Pollution automobile : rien n'a changé depuis douze ans
C'est du moins la conclusion du rapport de la Cour des comptes européenne qui vient d'être publié. Le document s'en prend aux instances publiques, accusées d'avoir trop longtemps pratiqué des tests d'homologation hors sol, mais aussi aux constructeurs ravis de participer à ce jeu truqué. Sauf que les choses en la matière évoluent depuis quatre ans. Mais la Cour omet un tout petit détail qui freine le renouvellement, et le verdissement du parc : le prix des voitures dans l'Union et leur hausse ces dernières années.
Hier, à Bruxelles, les sulfateuses étaient de sortie. C’est en effet ce mercredi que les sages de la Cour des comptes européenne ont publié leur rapport. Et comme d’habitude, ceux qui sont cités dans un tel document, qu’il soit national ou continental, en prennent pour leur grade. En l’occurrence les constructeurs automobiles, mais aussi les institutions européennes.
Le rapport est clair, renvoyant les instances et les entreprises dos à dos. Il indique que « la plupart des voitures particulières circulant actuellement sur les routes européennes émettent autant de C02 qu’il y a douze ans ». Selon le texte, les émissions sont restées stables pour les autos gavées au diesel, et n’ont baissé que de 4,6% au cours des dix dernières années pour les modèles essence. C’est peu.

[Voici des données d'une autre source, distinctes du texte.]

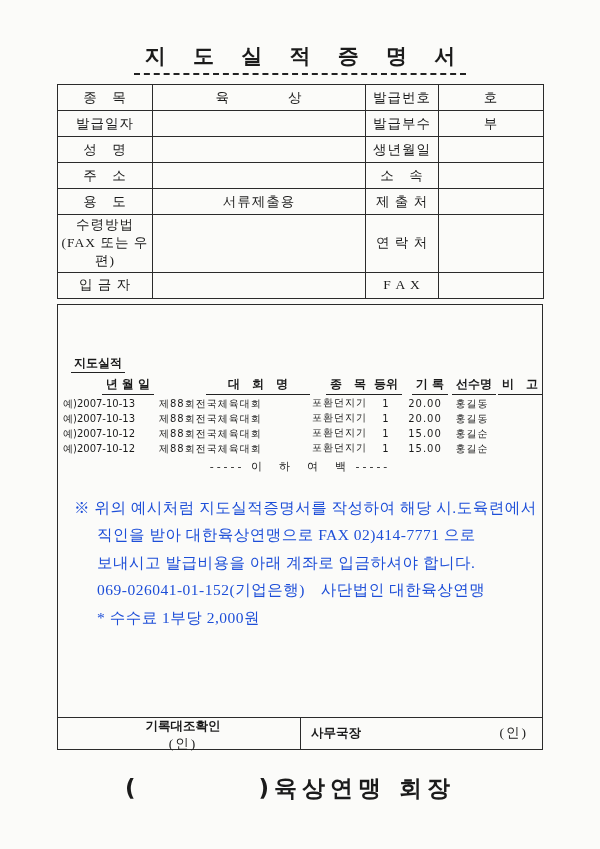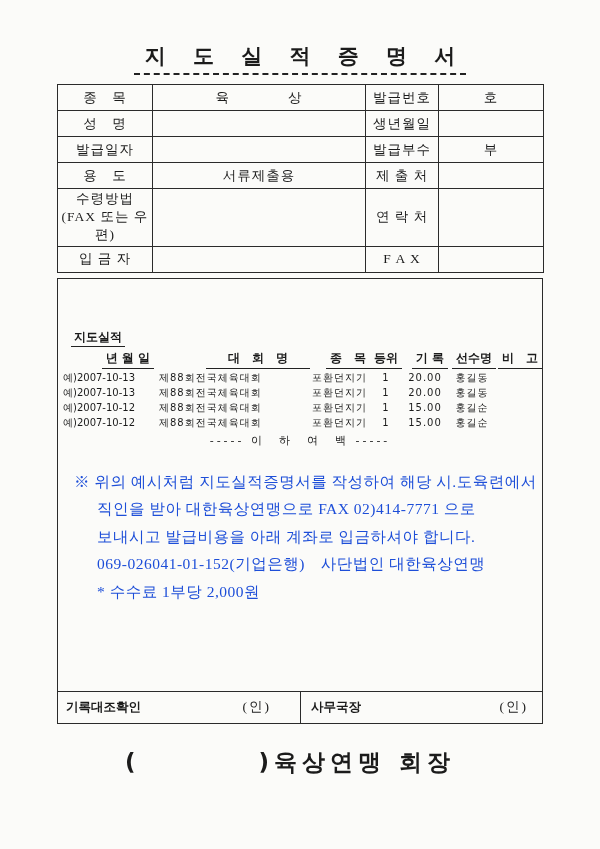--- a/index.html
+++ b/index.html
@@ -60,39 +60,39 @@
   .col-item   { width:60px; }
   .col-rank   { width:32px; }
   .col-record { width:46px; }
   .col-athlete{ width:48px; }
   .col-note   { width:46px; }
 
   .rec-row { display:flex; padding-left:4px; margin-top:3px;
              font-family:"DejaVu Sans", sans-serif; font-size:10px; line-height:12px; }
   .rec-row .col-date { padding-left:1px; }
   .rec-row .col-event { padding-left:5px; letter-spacing:1px; }
-  .rec-row .col-item { text-align:left; padding-left:2px; letter-spacing:1px; }
+  .rec-row .col-item { text-align:left; padding-left:2px; letter-spacing:1px;font-family:Liberation Mono, monospace; }
   .rec-row .col-rank, .rec-row .col-record, .rec-row .col-athlete { text-align:center; letter-spacing:1px; }
 
   .filler { text-align:center; margin-top:4px;
             font-family:"DejaVu Sans", sans-serif; font-size:11px; letter-spacing:3px; }
 
   
   .notes { margin-top:20px; color:#1d4ed8; font-size:15.5px; line-height:27.5px; letter-spacing:0.5px; }
   .note-line { padding-left:39px; }
   .note-line.first { padding-left:16px; }
 
   
   .rec-footer {
     position:absolute; left:0; right:0; bottom:0; height:32px;
     border-top:1.5px solid #2b2b2b;
     display:flex; font-family:"DejaVu Sans", sans-serif; font-size:12.5px; font-weight:bold;
   }
   .rf-cell { display:flex; justify-content:space-between; align-items:center; }
-  .rf-left  { width:243px; border-right:1.5px solid #2b2b2b; padding:0 29px 0 8px; }
+  .rf-left  { width:243px; border-right:1.5px solid #2b2b2b; padding:0 0 0 8px;flex-direction:column; }
   .rf-right { flex:1; padding:0 14px 0 10px; }
   .rf-seal { font-weight:normal; font-family:"Liberation Serif", serif; font-size:13.5px; letter-spacing:2px; }
 
   
   .signature {
     margin-top:23px; padding-left:125px;
     display:flex; align-items:baseline;
     font-family:"DejaVu Sans", sans-serif; font-weight:bold;
     font-size:23px; letter-spacing:5px;
   }
@@ -115,30 +115,36 @@
         <col style="width:105px">
       </colgroup>
     <tbody>
         <tr>
       <td>종　목</td>
       <td>육　　　　상</td>
       <td>발급번호</td>
       <td>호</td>
     </tr>
     <tr>
-      <td>성　명</td>
-      <td></td>
-      <td>생년월일</td>
-      <td></td>
-    </tr>
-    <tr>
       <td>발급일자</td>
       <td></td>
       <td>발급부수</td>
       <td>부</td>
+    </tr>
+    <tr>
+      <td>성　명</td>
+      <td></td>
+      <td>생년월일</td>
+      <td></td>
+    </tr>
+    <tr>
+      <td>주　소</td>
+      <td></td>
+      <td>소　속</td>
+      <td></td>
     </tr>
     <tr>
       <td>용　도</td>
       <td class="val-left">서류제출용</td>
       <td>제 출 처</td>
       <td></td>
     </tr>
     <tr class="tall">
       <td class="ws-pre">수령방법
 (FAX 또는 우편)</td>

Des moteurs dépollués pour les labos, pas pour la route
Pourtant, Bruxelles a empilé depuis 2012 des normes d’émission de plus en plus strictes pour l’homologation des nouveaux modèles. Sauf que, toujours selon la Cour des comptes, les tests vérifiant le bon respect de ces normes par les marques, se déroulaient en laboratoire jusqu’en 2020. Du coup, les constructeurs se sont logiquement « concentrés sur la réduction des émissions en laboratoire, plutôt que sur la route jusqu’il y a peu. D’où le décalage, au moins jusqu'à la mise en place des normes WLPT notamment, entre les consommations indiquées sur les fiches techniques des modèles, et celles constatées par les clients dans la vraie vie.
Reste que la Cour des comptes européenne a négligé quelques aspects, et non des moindres, dans son attaque frontale des institutions de l’UE comme des constructeurs automobiles. Certes les émissions liées aux transports représentent 23% du total et les voitures particulières sont responsables de la moitié d’entre elles. Certes aussi, les efforts consentis par les constructeurs, sous la pression des institutions politiques, sont récents.
Pour autant, le rapport oublie un détail d’importance : l’âge moyen des autos à travers l’Europe. Il atteint aujourd’hui 12 ans, justement, une époque ou les récentes normes n'étaient même pas à l'état de projet. Et cet âge n’est pas le fait d’un goût affirmé de nos compatriotes pour les youngtimers, mais à cause d’un réel problème économique.
Comme l’expliquait Luca de Meo, patron de Renault dans une tribune récente qu'il a livré aux Échos, le prix des autos a augmenté de 50% au cours des dernières années, d’où une impossibilité grandissante pour nombre d’Européens d’accéder à des voitures neuves.
En outre, quand la Cour des comptes européenne reproche aux instances publiques d’être trop lentes quant à l’électrification du parc de l’Union, elle oublie là encore les obstacles purement financiers de l’opération. En raison du prix moyen des VE qui, s’il atteint 20% des immatriculations, est encore lié aux perfusions publiques des divers bonus.
De la même manière, l'autre reproche adressé aux pays de l’Union, et qui concerne leur déficit de déploiement des bornes de recharges « qui se concentrent aujourd’hui dans trois pays : l’Allemagne, la France et les Pays Bas » néglige le fait que les pays de l’Union traversent des zones de turbulences financières depuis plusieurs années. Turbulences liées au Covid, à la crise énergétique, à l’inflation et à nombre de facteurs qui, évidemment, sont écartées par la Cour des comptes.
Du coup, on est en droit de se demander quel est l’intérêt réel d’un tel rapport ? Sachant que ni la Commission, ni le Parlement, n’est obligée d’en appliquer les préconisations, et d’injecter encore plus d’argent dans l’électrification des voitures. Mais peut-être que sa publication est une manière d’expliquer aux 450 millions d’habitants de l’Union que la transformation du parc du continent allait être lente et compliquée.